Wednesday, February 3, 2010

some reflections

I'm a certified open water diver!!! Whoo hoo! So exciting! Getting scuba certified is something I never, ever in my wildest dreams imagined doing. But I did it! Even when I was a little seasick and nauseaus and dizzy, I still did it. And it was incredible. Swimming in the ocean amid corals and fishes of all shapes, sizes and colors, seeing sting rays and sharks up close, and being that far below water is so cool and so beautiful. I hope I use this skill a lot (even though it is an expensive hobby), especially because my time is so short here in Fiji and money limited. But who knows? If not, I'll be certified forever and I'll always be able to tell the story of getting scuba certified. It's scary, that's for sure. And my ears hurt. And now I have an ear infection! But, it was totally worth it.

That's about the only cool thing that's happened in a while. On the work end, we finally got the fish pond dug- yay!!! It only took a year! I'll be curious to see what happened while I was away on some much needed leave time. And, the women got their co-op store back! That's been exciting, and a battle. It hasn't been easy but for the most part, people are really excited and happy about it. It's great training and working with the women. They just have to keep it up! They'll show those stodgy old men that women aren't lazy, they are smart and just as educated, and they do have business sense! The goal of the store is to earn money for more store improvements and to put towards a kitchen/bakery for the community hall.

Whew! While I felt like this wasn't enough, like I haven't been doing enough in the village, I learned that this is quite a lot. I suppose it is. We do a lot of other, smaller things that I think are just as valid and mean a lot, too. Does this mean Peace Corps should continue work in my village? That will be decided soon, but I can't say for sure. It's tricky- do you want the village to rely on outside organizations like PC or be independent after having two PCVs in the village?

I also realized so much else about my site. 1. I love Vanua Levu. It's so beautiful up here!!! Everything is so lush (outside of the Labasa side) and green and healthy. There is a diversity of plants. The ocean provides an astounding view as you're driving.

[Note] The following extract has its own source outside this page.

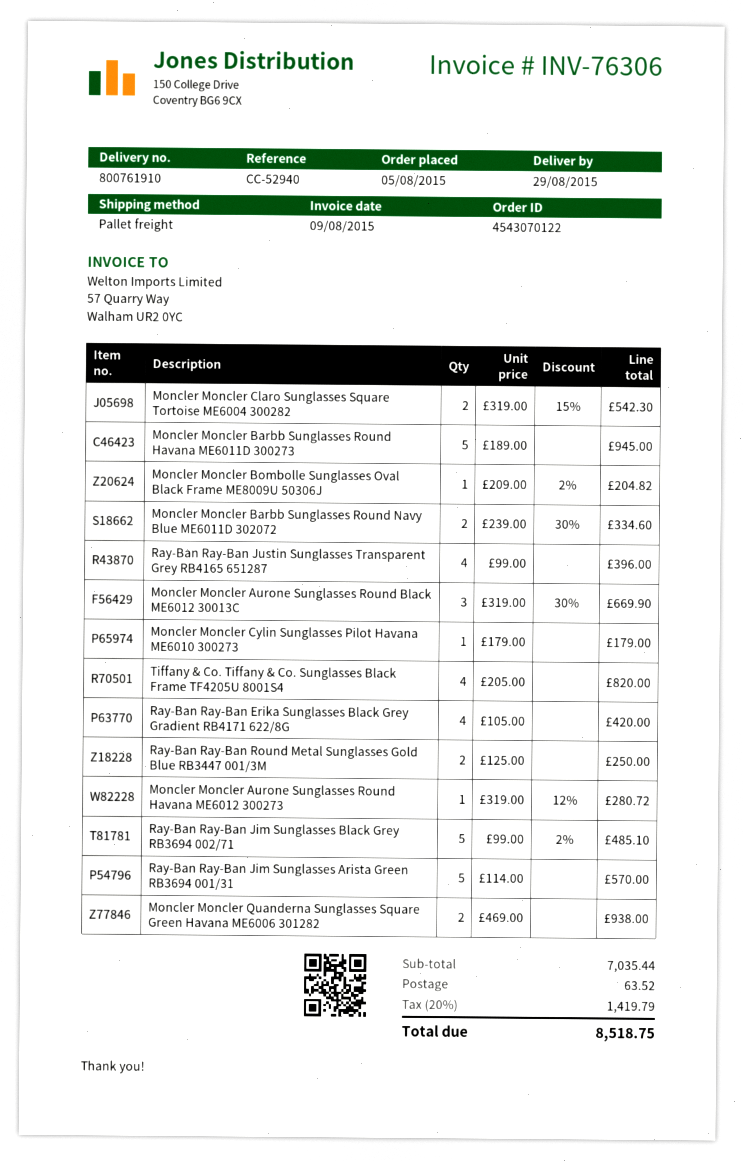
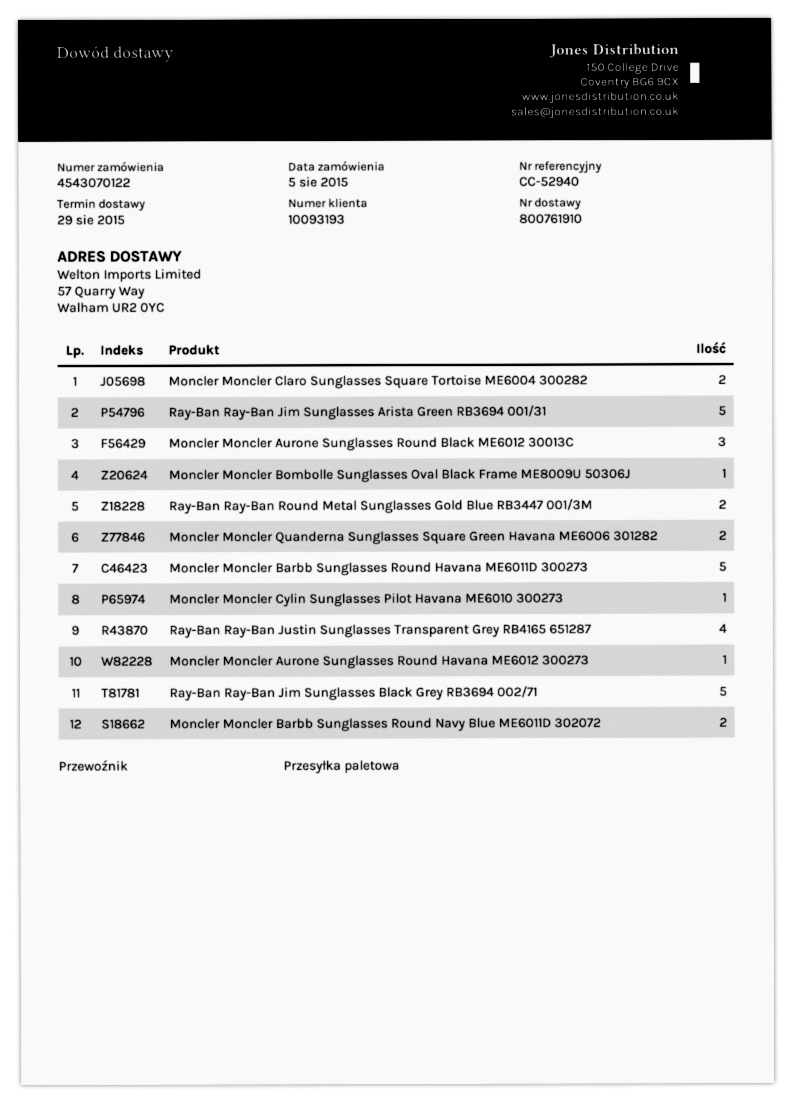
Tiffany & Co. Tiffany & Co. Sunglasses Black Frame TF4205U 8001S4: 4 -> none
Ray-Ban Ray-Ban Erika Sunglasses Black Grey Gradient RB4171 622/8G: 4 -> none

It's so wonderful up here, compared to northern Viti Levu (sorry!). 2. The life is better, in my opinion, also. It's so laid back and people are so helpful and fun and work hard. And very self-sufficient. My village is so lucky to be so educated and motivated. At times it seems like they're not, but compared to other villages... we're pretty awesome. 3. As a PCV, you get out of this experience what you put in. i feel like that's a lame statement, but I think it's very true. If you spend a lot of time in your house by yourself, or in town with other PCVs, that's the experience you'll have. Sure, you'll take away big issues and changes and attitude adjustments, but you're not in America and you can't pretend that you are or live like you are. I'm excited to go home, but I do so with a very heavy heart. I really love my village and the people in it. We have had some hard times, but we've had a lot of good. I've had my share of tears and troubles and heartaches but that happens anywhere you are. I love that I spend so much time outside of my house. Sometimes I'm so busy I haven't touched a book all week. And while it might not look like a lot of tangible 'work' has been accomplished, my garden, my yaqona plantation, fishing, cooking, gathering food, drinking grog, singing with the choir, going to church, helping prepare for big gatherings, going to other villages, and being a part of the community has left me little time to sit around wishing I was someplace else. This only lasts for so long. After this, I'll have to go back to America with a job that probably won't pay me much. I'll be so dependent on money and I wont' have the luxury of 'kere kere'ing from my neighbors, or going over to someone's house in the middle of the day and sitting around talking, or learning from the people around me like I have here. I've been forced out of my comfort zone and maybe I have just spoken into an empty hole a lot of the time but I know that some people have heard me. I will have left something behind, tangibly, emotionally, environmentally, mentally. It goes both ways.

Lecture over.
taylar, out.

4 comments:

mom of 3 said...

I'll wite more later ... after I stop crying. This is such a beautiful testament of your work in Fiji, and what God had planned for you!

I can't tell you how proud I am of you right now ....

Love, your humble mom

Brianna Bedessem said...

Taylar that is amazing all that you are doing in your village. You are really living life. Also congratulations on being certified, I heard Fiji is great for diving!

Unknown said...

Taylar, I have just read your post, & after being there & seeing you in action, I feel so insignificant in this world. A tough life you have there by our standards, but you have become Fijian. They will miss you, & you them. But we await your return to us in America. luv, Pa

Anonymous said...

It's certainly evident that what you are experiencing is more than a "tropical adventure" and so much more valuable than any monetary reward could ever be! God bless you, Taylar.